Ostensibly developed to aid in law enforcement campaigns, Pegasus relies on vulnerabilities, like the now-patched FORCEDENTRY exploit, to install a surveillance package capable of granting access to iOS and Android device microphones and cameras, as well as onboard data. The tool is sold — allegedly indiscriminately — to governments with poor human rights track records, who have in the past used it to monitor journalists, activists, researchers, politicians and other targets of interest.
Apple said it is notifying a “small number of users” who were targeted by FORCEDENTRY, and promised to continue to alert customers if and when future attacks are detected.
“Any time Apple discovers activity consistent with a state-sponsored spyware attack, Apple will notify the affected users in accordance with industry best practices,” the company said.
The system is already active, as a Reuters report on Wednesday details alert messages that were sent to at least six Thai activists and researchers.
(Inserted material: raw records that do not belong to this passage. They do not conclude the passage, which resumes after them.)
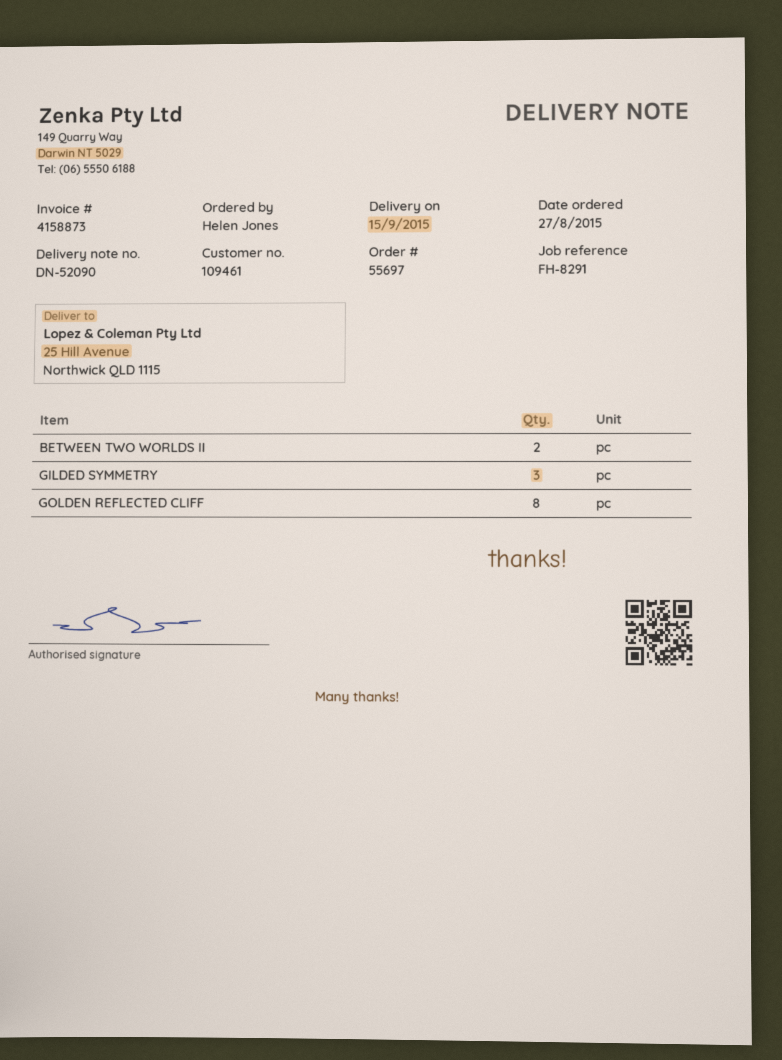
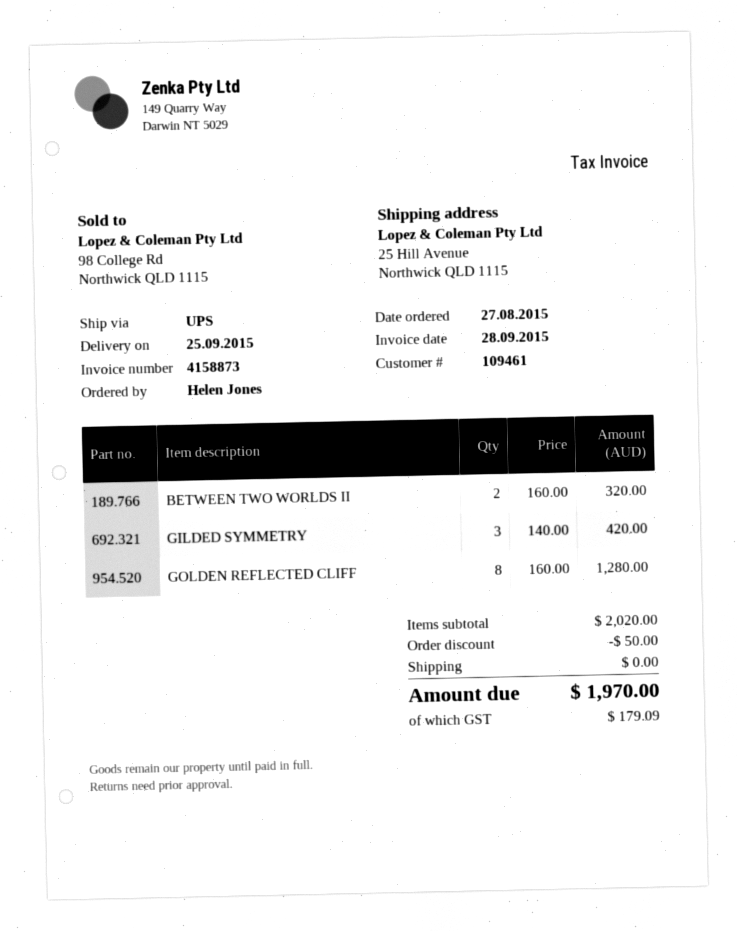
delivery date: 2015-09-15 -> 2015-09-25

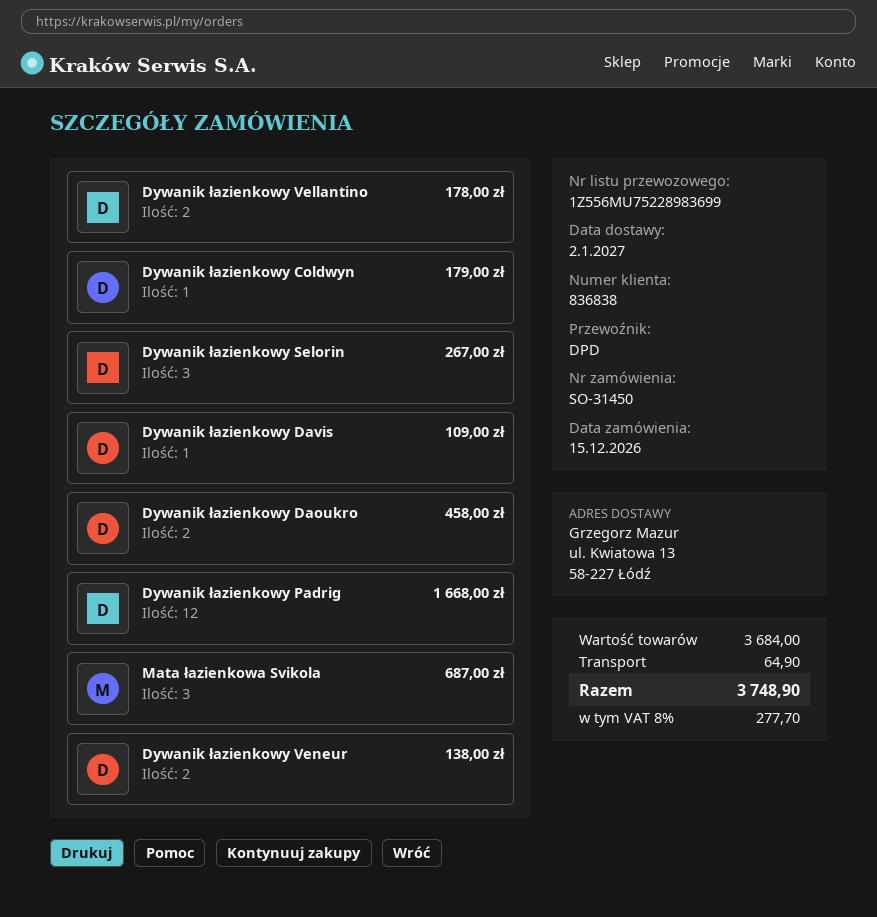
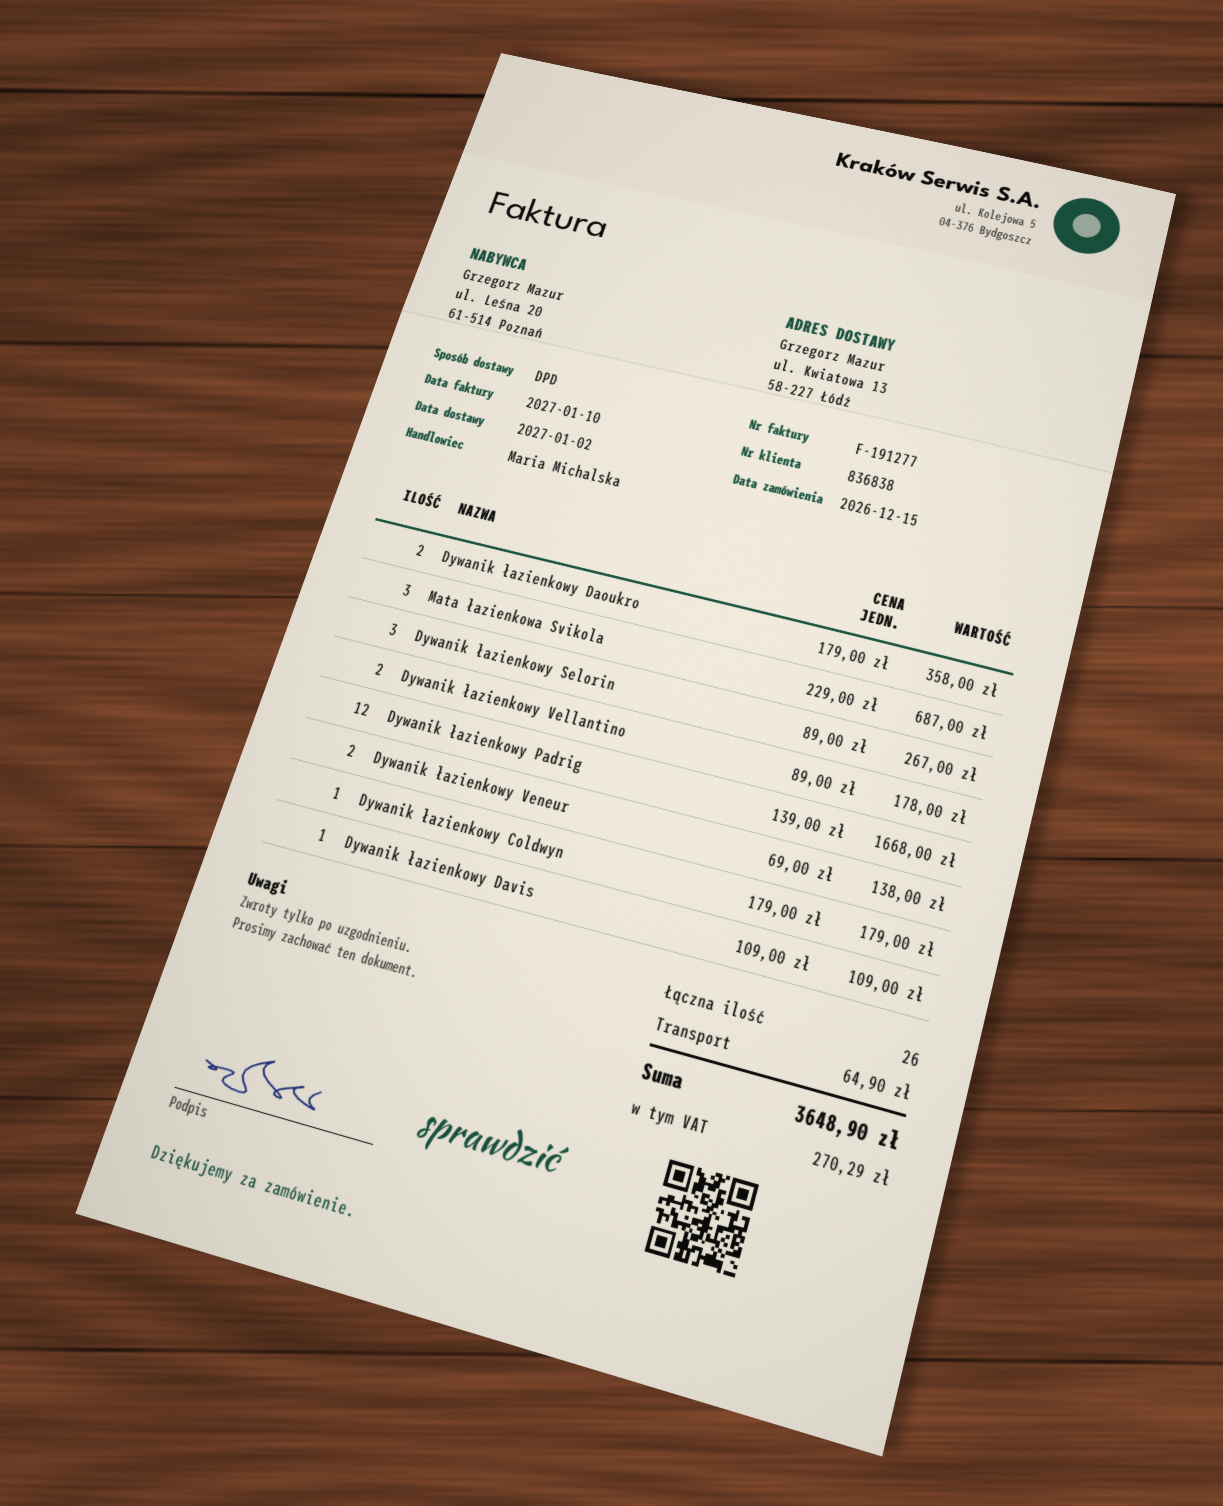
Dywanik łazienkowy Daoukro: 2 for 458.00 -> 2 for 358.00
tax: 277.70 -> 270.29
total: 3748.90 -> 3648.90

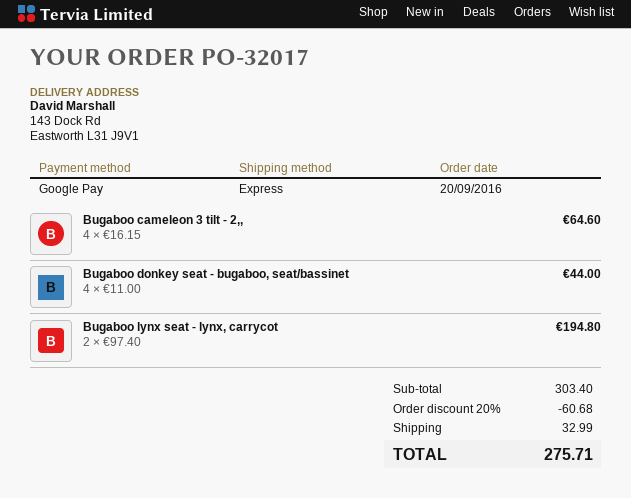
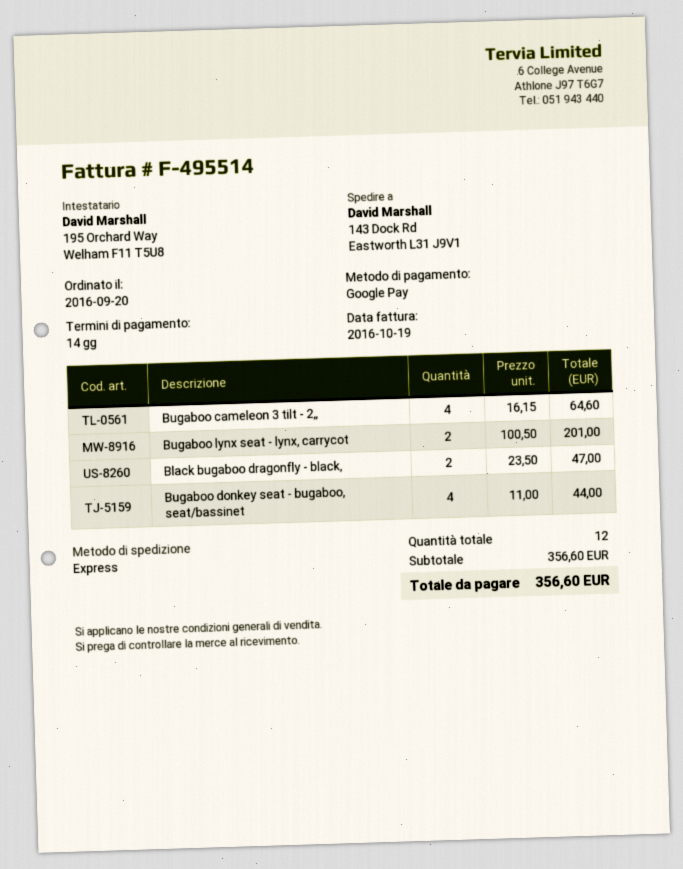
Bugaboo lynx seat - lynx, carrycot: 2 x 97.40 = 194.80 -> 2 x 100.50 = 201.00
Black bugaboo dragonfly - black,: none -> 2 x 23.50 = 47.00
subtotal: 303.40 -> 356.60
discount: 20% = 60.68 -> none
shipping: 32.99 -> none
total: 275.71 -> 356.60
Apple explains threat notifications in a support document. While the inherent nature of state-sponsored attacks — expensive, complex and highly targeted — precludes most users from being exposed, Apple says that if one of its customers is affected they can expect to be informed in two ways: a prominent alert notification displayed at the top of the Apple ID website and alerts sent via email and iMessage to the address and phone number associated with an Apple ID.
Notifications from Apple will never ask users to click links, open files, install…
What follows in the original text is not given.